Using open-source data from automated pedestrian and cyclist counters in a United States district, my colleagues and I analysed the number of pedestrians and cyclists in the same hour of the day, over a two-week period, both before and after the clocks changed.

Darkness effectively reduced the volume of pedestrians by 38 per cent and the volume of cyclists by 27 per cent, after taking into account any changes unrelated to light conditions.

Night and day

There are a number of reasons why people might prefer not to walk or cycle after dark. It’s more difficult to see the path when it’s dark and harder to spot potential trip hazards. Pedestrians have to spend more time looking down and are also less likely to be able to detect obstacles.

Darkness also makes it more difficult for walkers and cyclists to be seen by other road users. As a result, pedestrians are 1.7 times more likely to be hit by a vehicle while using a pedestrian crossing at night, compared with during the day.

Example pedestrian crossing in daylight (left) and after-dark (right). Image: author provided.

Another reason people may not choose to walk or cycle when it is dark is because they feel less safe. One theory suggests that people assess the safety of an environment based on three things: the ability to see clearly for a distance, the presence of features which could conceal a threat and the potential to escape from the area. Therefore, most places are likely to feel less safe at night, because we cannot see as well in the dark.

Fighting the darkness

Ideally, people should be encouraged to walk or cycle, even when it turns dark, because of the huge potential health and environmental benefits. Of course, networks of public street lights have been combating darkness in cities since the 19th century, following the discovery of coal-gas as an illuminant by Scottish engineer William Murdoch. Smoking his pipe beside a fire one night, Murdoch decided to put coal dust in the pipe and put it in the fire. The bright flame that emerged from the mouthpiece prompted the revelation of using gas as a light source.

William Murdoch, pioneer of street gas-lighting. Image: Wikimedia Commons.

But it’s increasingly important to use street lighting effectively to avoid wasting energy and creating needless light pollution, which can have negative effects on plants and animals. To that end, lots of research has been carried out to pinpoint the perfect level of lighting, which still enables pedestrians and cyclists to see effectively without wasting any energy.

Current guidelines for street lighting recommend average light levels of two to 15 lux, depending on the type of street. The evidence supporting these guidelines may be flawed however. The 2.5 GWh of energy used by street lighting every year may therefore be misplaced.

Laboratory research has been conducted to measure the impact of light spectrum and intensity on a pedestrian’s ability to detect a trip hazard. The study found that people are able to perceive a hazard with just two lux of illuminance. When the light was brighter than this, people did not get any better at detecting hazards.

The research also found that white light can be used at lower intensities, without affecting pedestrians’ visual performance. Similar results were found for cyclists’ ability to detect hazards.
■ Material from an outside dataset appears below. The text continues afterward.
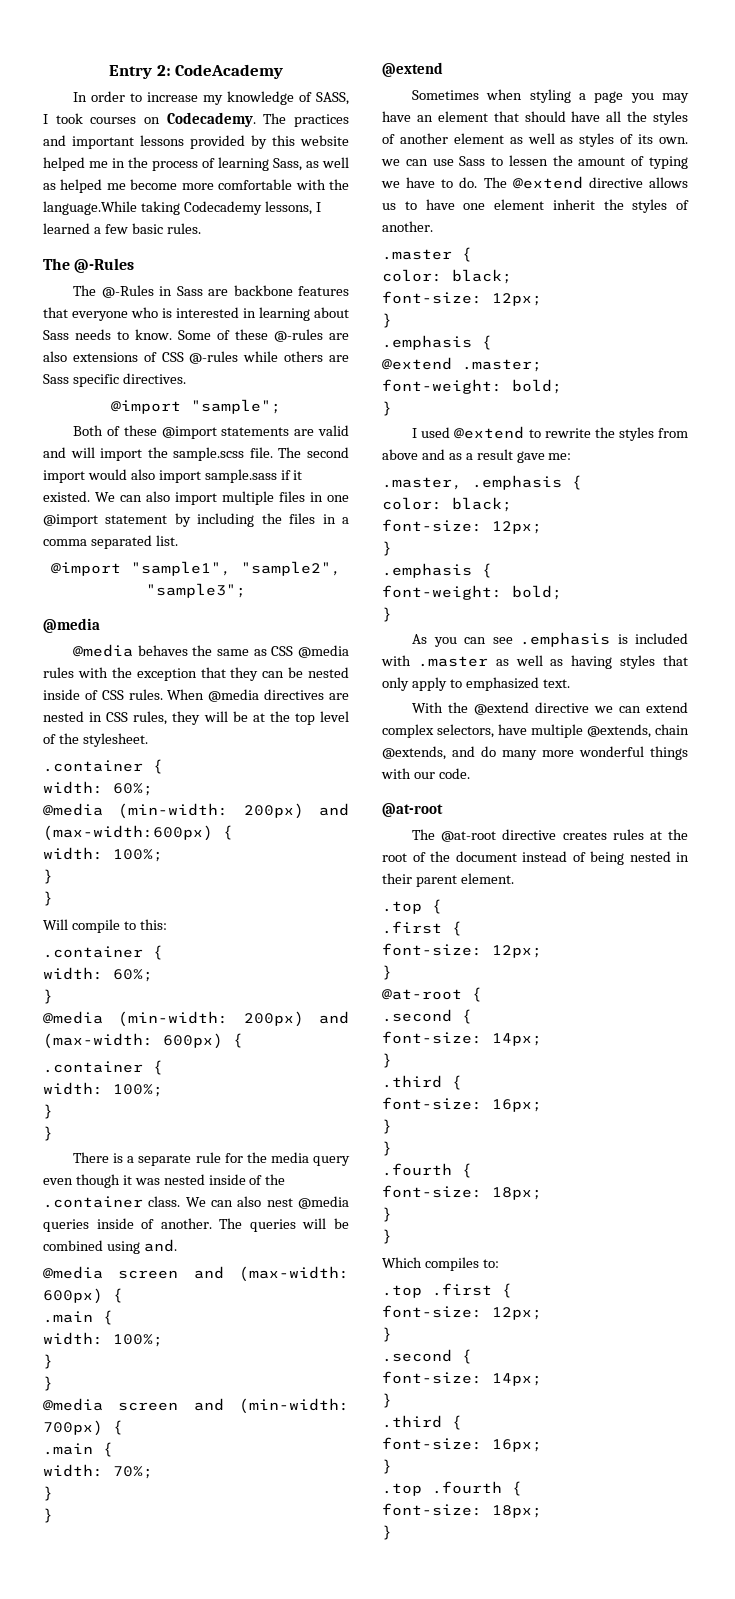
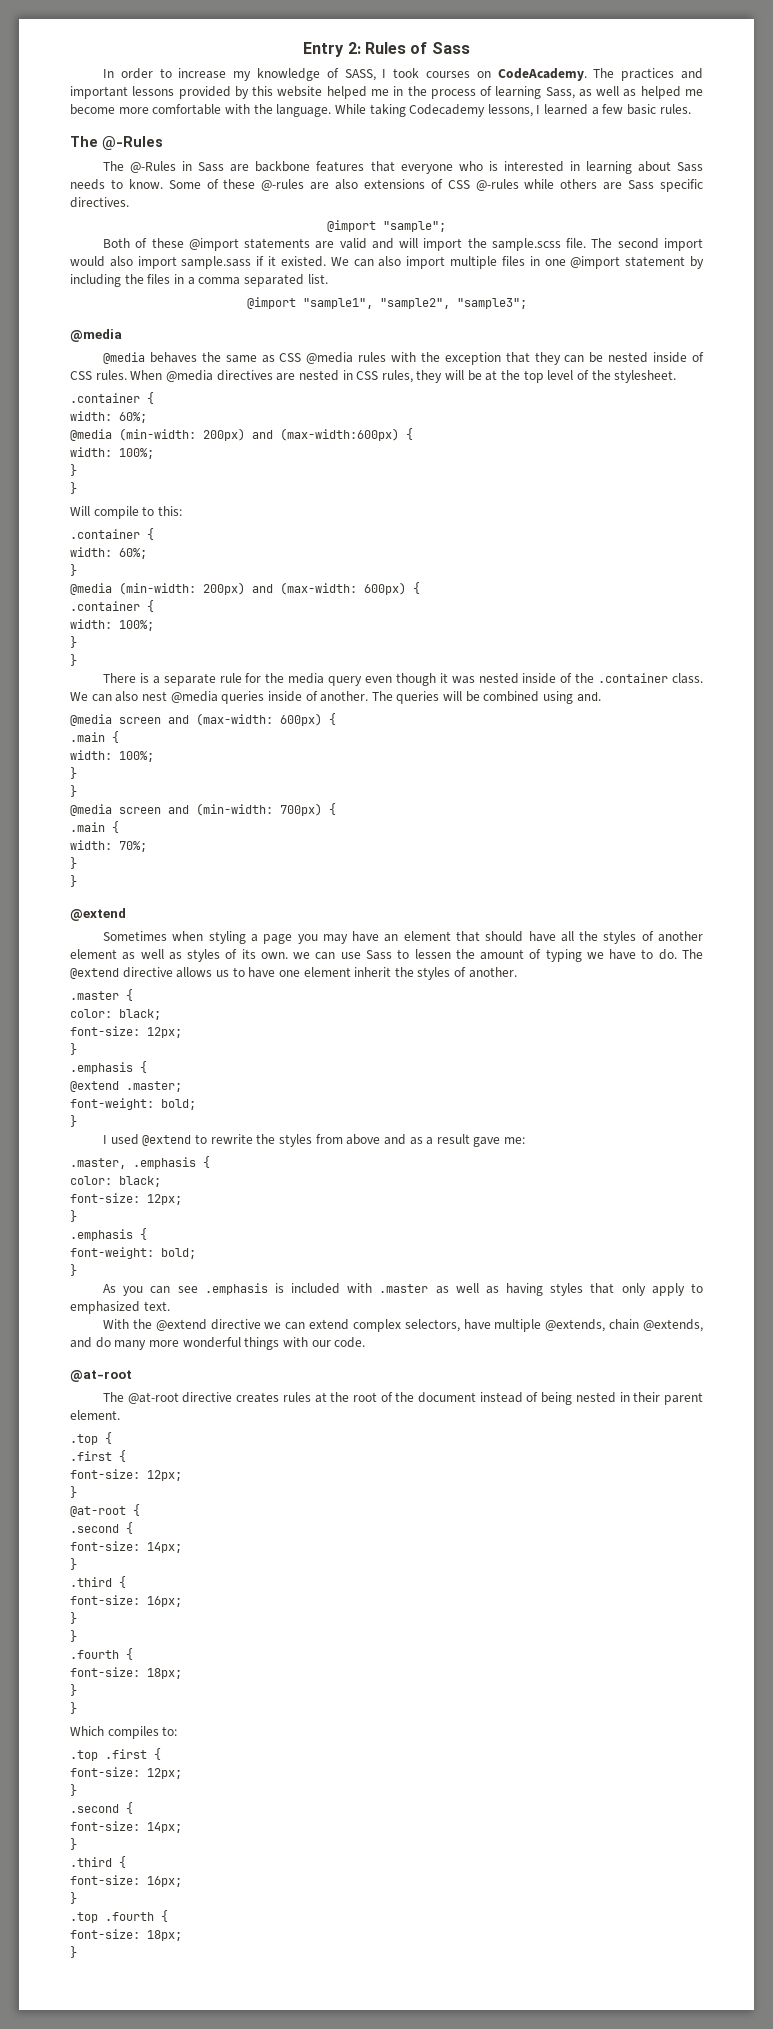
[175,64,284,79] CodeAcademy -> [365,42,470,54] Rules of Sass
[166,112,256,127] Codecademy. -> [497,68,587,81] CodeAcademy.
[43,201,137,215] language.While -> [276,104,366,117] language. While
Experimental apparatus to assess effect of lighting on cyclists’ detection of a hazard in the road (Fotios, Qasem, Cheal & Uttley, 2017).

Building on work carried out in the US at the end of the 1990s, our team at Sheffield University is also trying to identify lighting conditions which help people feel safe on the streets at night. The US research, carried out in parking lots, found that people felt safer when lights were brighter but that the benefits did not increase correspondingly as brightness increased. We are now verifying these findings on residential streets.
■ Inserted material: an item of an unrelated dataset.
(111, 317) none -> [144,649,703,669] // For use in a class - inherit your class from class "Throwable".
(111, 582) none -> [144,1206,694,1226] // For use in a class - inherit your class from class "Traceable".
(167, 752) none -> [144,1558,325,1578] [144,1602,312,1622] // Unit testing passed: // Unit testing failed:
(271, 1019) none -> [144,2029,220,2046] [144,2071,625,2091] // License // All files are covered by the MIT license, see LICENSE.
The change of the clocks every autumn – and the earlier onset of darkness – serves as a reminder of how significant daylight is to people’s everyday behaviour, particularly the way they choose to travel. Lighting can help us continue our day-to-day lives even when the sun goes down – and in this new age of highly controllable and efficient LED lighting it is tempting to assume “the more light the better”.


The ConversationIdentifying lighting conditions that meet our requirements without being excessive can help us save energy, reduce carbon emissions, reduce the ecological impact of our lighting and even make astronomers happier.

Jim Uttley is a postdoctoral researcher in lighting & environmental psychology at the University of Sheffield.

This article was originally published on The Conversation. Read the original article.

 
 
 
 

A growing number of voters will never own their own home. Why is the government ignoring them?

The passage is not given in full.